Cloudurable provides Kafka training, Kafka consulting, Kafka support and helps setting up Kafka clusters in AWS.
KRaft Mode Startup (No ZooKeeper!)
flowchart LR
subgraph KRaftCluster["Kafka Cluster with KRaft"]
subgraph Controllers["Controllers (Quorum)"]
C1[Controller 1<br>node.id=1]
C2[Controller 2<br>node.id=2]
C3[Controller 3<br>node.id=3]
end
subgraph Brokers["Brokers"]
B1[Broker 1<br>node.id=4]
B2[Broker 2<br>node.id=5]
B3[Broker 3<br>node.id=6]
end
end
C1 <--> C2
C2 <--> C3
C3 <--> C1
Controllers --> Brokers
style Controllers fill:#e3f2fd,stroke:#1976d2,stroke-width:2px
style Brokers fill:#e8f5e9,stroke:#43a047,stroke-width:1px
Basic KRaft Configuration
Create a KRaft configuration file:
config/kraft/server.properties
# Node identity - unique across cluster
node.id=1
# Roles: controller, broker, or both
process.roles=controller,broker
# Controller quorum voters
controller.quorum.voters=1@localhost:9093,2@localhost:9094,3@localhost:9095
# Listeners
listeners=PLAINTEXT://localhost:9092,CONTROLLER://localhost:9093
advertised.listeners=PLAINTEXT://localhost:9092
controller.listener.names=CONTROLLER
inter.broker.listener.name=PLAINTEXT
# Log directories
log.dirs=/var/kafka/logs
metadata.log.dir=/var/kafka/metadata
# Performance settings
num.network.threads=8
num.io.threads=8
socket.send.buffer.bytes=102400
socket.receive.buffer.bytes=102400
socket.request.max.bytes=104857600
# Replication
offsets.topic.replication.factor=3
transaction.state.log.replication.factor=3
transaction.state.log.min.isr=2
# Log retention
log.retention.hours=168
log.segment.bytes=1073741824
Initialize and Start KRaft Cluster
#!/bin/bash
# generate-cluster-id.sh
# Generate a unique cluster ID
KAFKA_CLUSTER_ID="$(kafka-storage.sh random-uuid)"

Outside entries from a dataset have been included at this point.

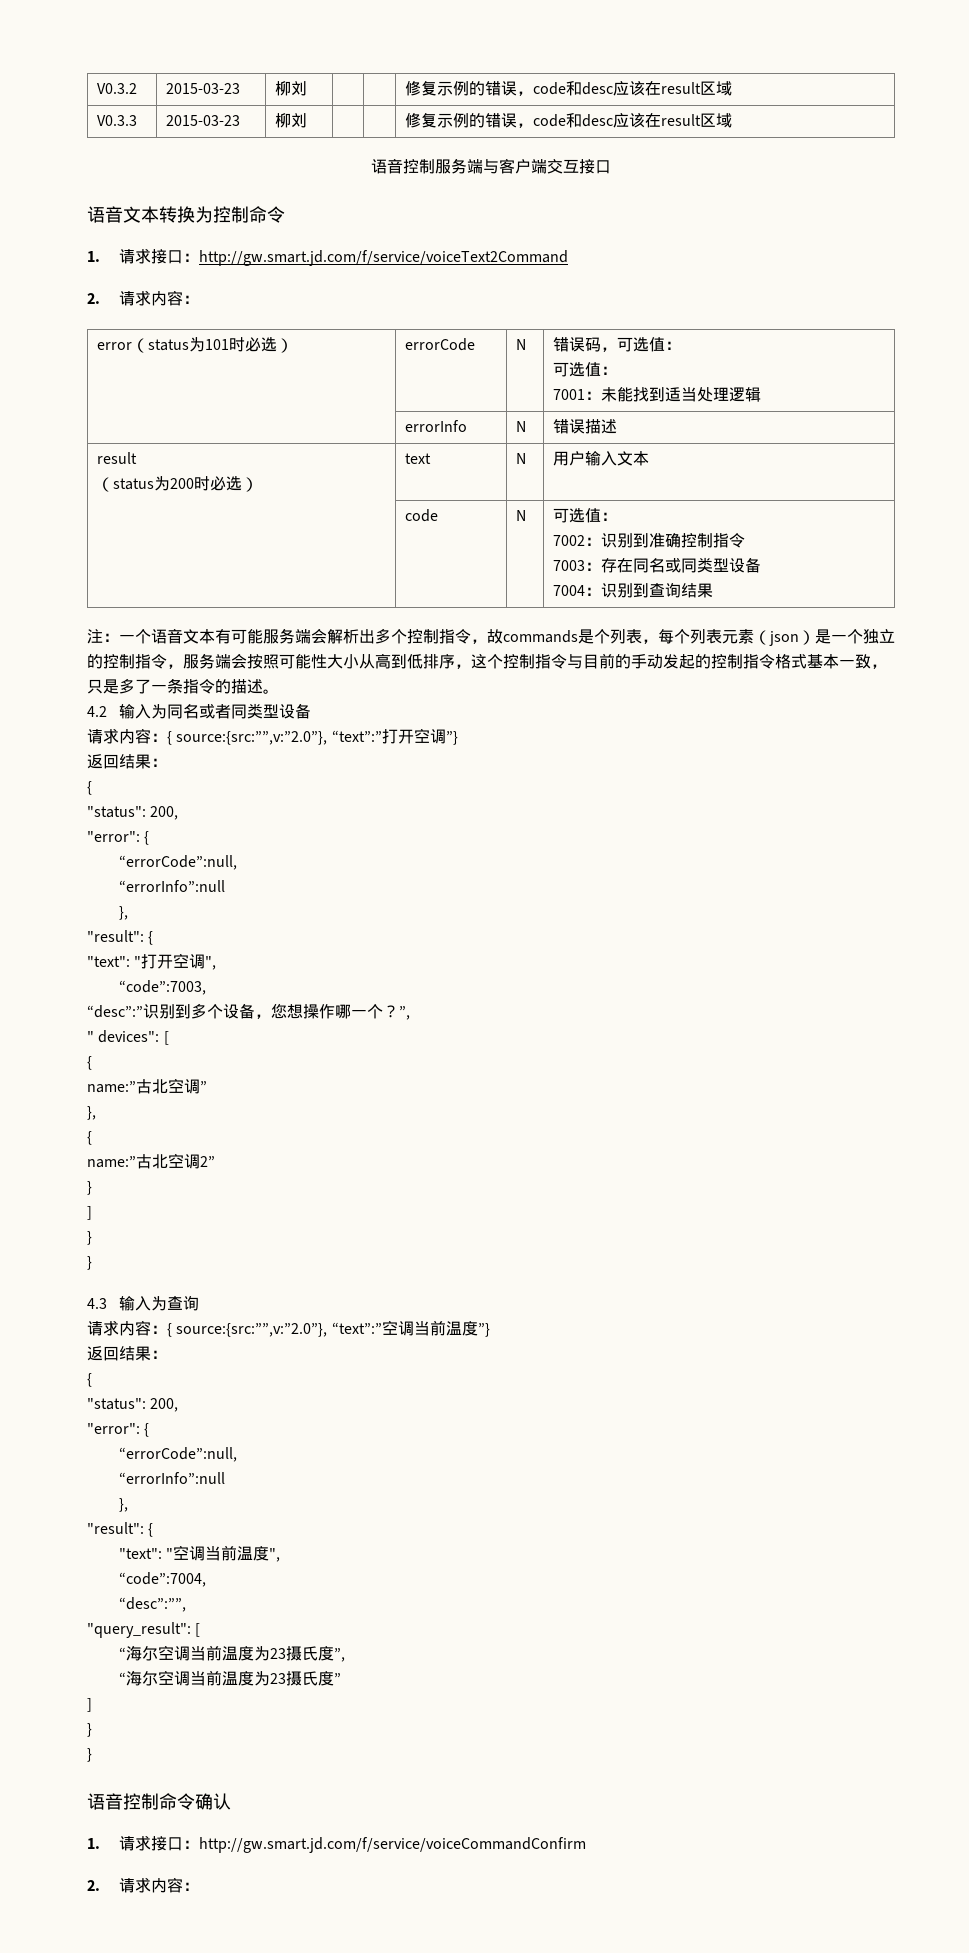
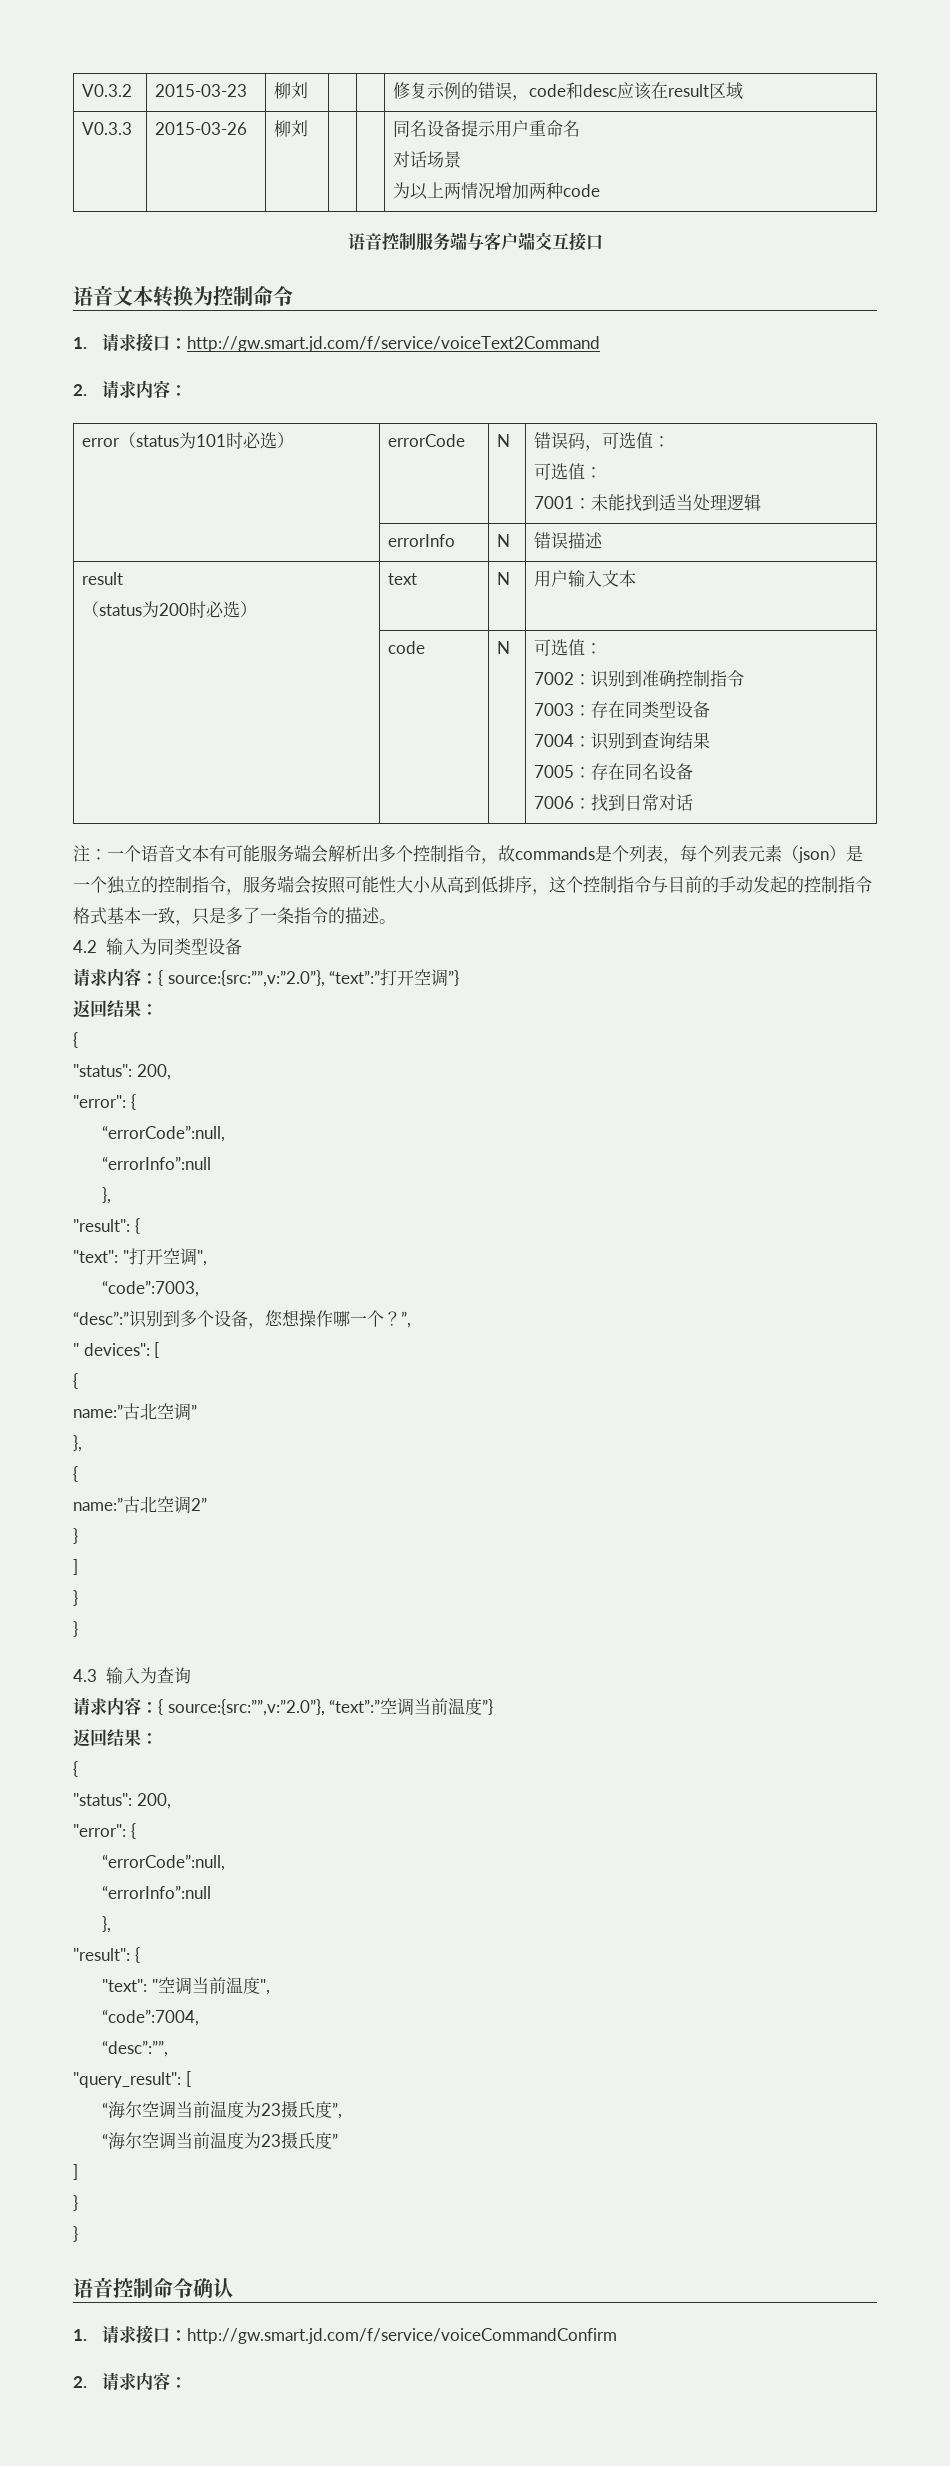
- V0.3.3 | 2015-03-23 | 柳刘 | | | 修复示例的错误，code和desc应该在result区域
+ V0.3.3 | 2015-03-26 | 柳刘 | | | 同名设备提示用户重命名
+ 对话场景
+ 为以上两情况增加两种code
  | code | N | 可选值：
  7002：识别到准确控制指令
- 7003：存在同名或同类型设备
+ 7003：存在同类型设备
  7004：识别到查询结果
+ 7005：存在同名设备
+ 7006：找到日常对话
- 4.2输入为同名或者同类型设备
+ 4.2输入为同类型设备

echo "Generated Cluster ID: $KAFKA_CLUSTER_ID"
# Store for later use
echo "$KAFKA_CLUSTER_ID" > /var/kafka/cluster.id
#!/bin/bash
# format-storage.sh
KAFKA_CLUSTER_ID=$(cat /var/kafka/cluster.id)
# Format storage for each node
kafka-storage.sh format -t $KAFKA_CLUSTER_ID -c /etc/kafka/server.properties
#!/bin/bash
# start-kafka.sh
# Start Kafka with KRaft
kafka-server-start.sh /etc/kafka/server.properties
Advanced Startup Script with Health Checks
#!/bin/bash
# advanced-kafka-start.sh
set -e
# Configuration
KAFKA_HOME="${KAFKA_HOME:-/opt/kafka}"
CONFIG_FILE="${1:-/etc/kafka/server.properties}"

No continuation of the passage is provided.